With thanks to Aberdeen Climate Action.
Aberdeen Climate Action are organising a protest outside Barclays Bank 163-165 Union Street, on Saturday 8th July, 11am. Barclays and HSBC, both of whom have banks in Aberdeen, facilitated investments in both the Dakota Pipeline and Kinder Morgan Trans Mountain Pipeline’
The Royal Bank of Scotland to their credit have said that they have removed their investment links to the pipelines.
After months of protests, more than 750 arrests, and high-profile intervention the first part of the battle over the Dakota Access pipeline has ended. One of the first things that President Trump did was to overturn President Obama’s ban on the pipeline.
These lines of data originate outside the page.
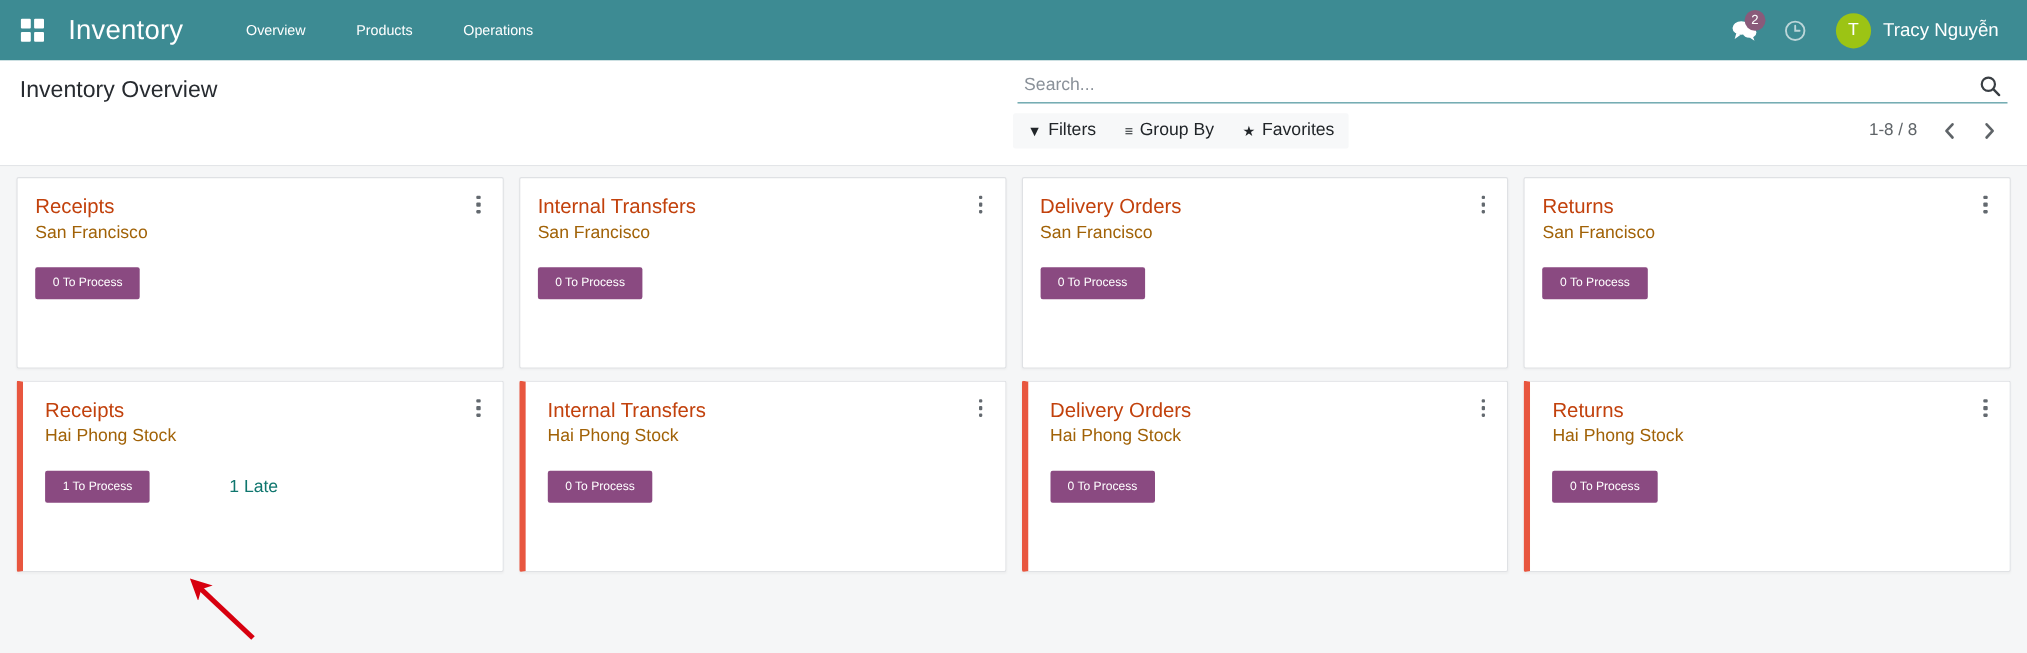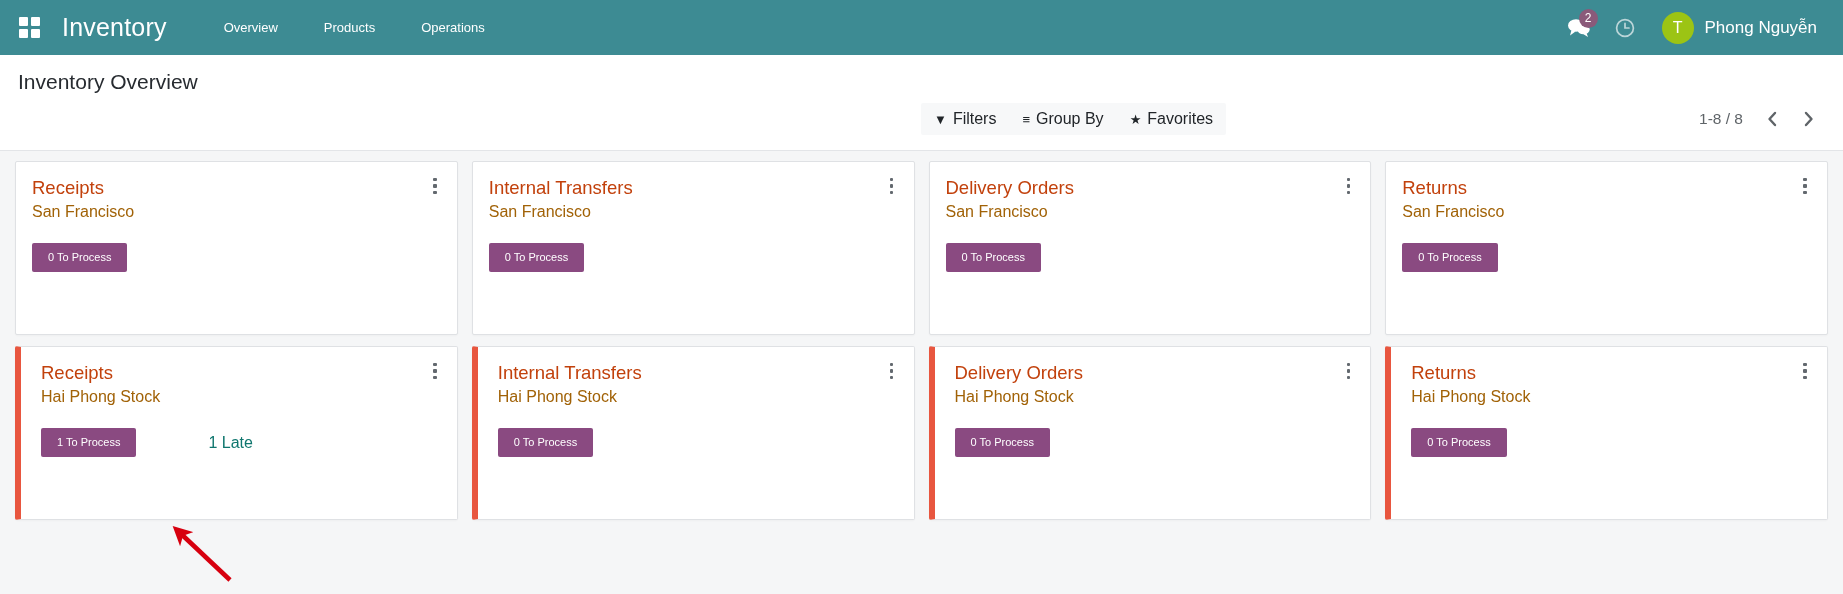--- a/index.html
+++ b/index.html
@@ -381,32 +381,41 @@
 
       <div class="sys-icon">
         <svg width="22" height="22" viewBox="0 0 22 22" aria-hidden="true">
           <circle cx="11" cy="11" r="8.4" fill="none" stroke="#bcd6d9" stroke-width="1.7"></circle>
           <path d="M11 6.4 V11 H15" fill="none" stroke="#bcd6d9" stroke-width="1.7" stroke-linecap="round"></path>
         </svg>
       </div>
 
       <div class="user-box">
         <div class="avatar">T</div>
-        <div class="user-name">Phong Nguyễn</div>
+        <div class="user-name">Tracy Nguyễn</div>
       </div>
 
     </div>
   </div>
 
   <div class="control-panel">
 
     <div class="cp-row1">
 
       <div class="page-title">Inventory Overview</div>
 
+      <div class="search-wrap">
+        <input class="search-input" type="text" placeholder="Search..." style="">
+        <button class="search-btn">
+          <svg width="20" height="20" viewBox="0 0 20 20" aria-hidden="true">
+            <circle cx="8.6" cy="8.6" r="6" fill="none" stroke="currentColor" stroke-width="2"></circle>
+            <line x1="13.1" y1="13.1" x2="18.4" y2="18.4" stroke="currentColor" stroke-width="2.2" stroke-linecap="round"></line>
+          </svg>
+        </button>
+      </div>
     </div>
 
     <div class="cp-row2">
 
       <div class="filter-bar">
 
         <button class="filter-btn">
           <span class="fi">▼</span>
           <span>Filters</span>
         </button>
Oil is now flowing through the pipeline—and, crucially, beneath Lake Oahe in North Dakota, which is sacred to local Lakota and Dakota people and their only source of water.
But the battle over the pipeline is not over yet. A legal challenge to the pipeline, and to President Donald Trump’s rapid approval of it in January, is awaiting summary judgement in federal court in the District of Columbia.
The pipeline now runs more than 1,800 miles, linking oil fields in North Dakota to refineries, ports, and further pipelines in southern Illinois.
UK financial giants HSBC, Barclays, and Aviva also have significant financial stakes in the company behind a controversial tar sands oil pipeline known as the ‘Kinder Morgan Trans Mountain Pipeline’ approved by Canadian Prime Minister Justin Trudeau.
Financial data seen by DeSmog UK shows HSBC holds almost $118 million (£93.7m) worth of shares in Kinder Morgan, which owns the recently approved Trans Mountain Pipeline.
Barclays’ shares are worth around $48 million (£38m), and Aviva holds $27 million (£21.4m) worth.
On a much brighter note, France is to stop granting Oil and Gas licences for oil and gas exploration as part of a transition towards environmentally friendly energy. Nicolas Hulot the ‘Ecological Transition Minister’ in Emmanuel Macrons Government has said that a law will be passed by the Autumn.
We need to put pressure on the UK and Scottish Governments to do the same.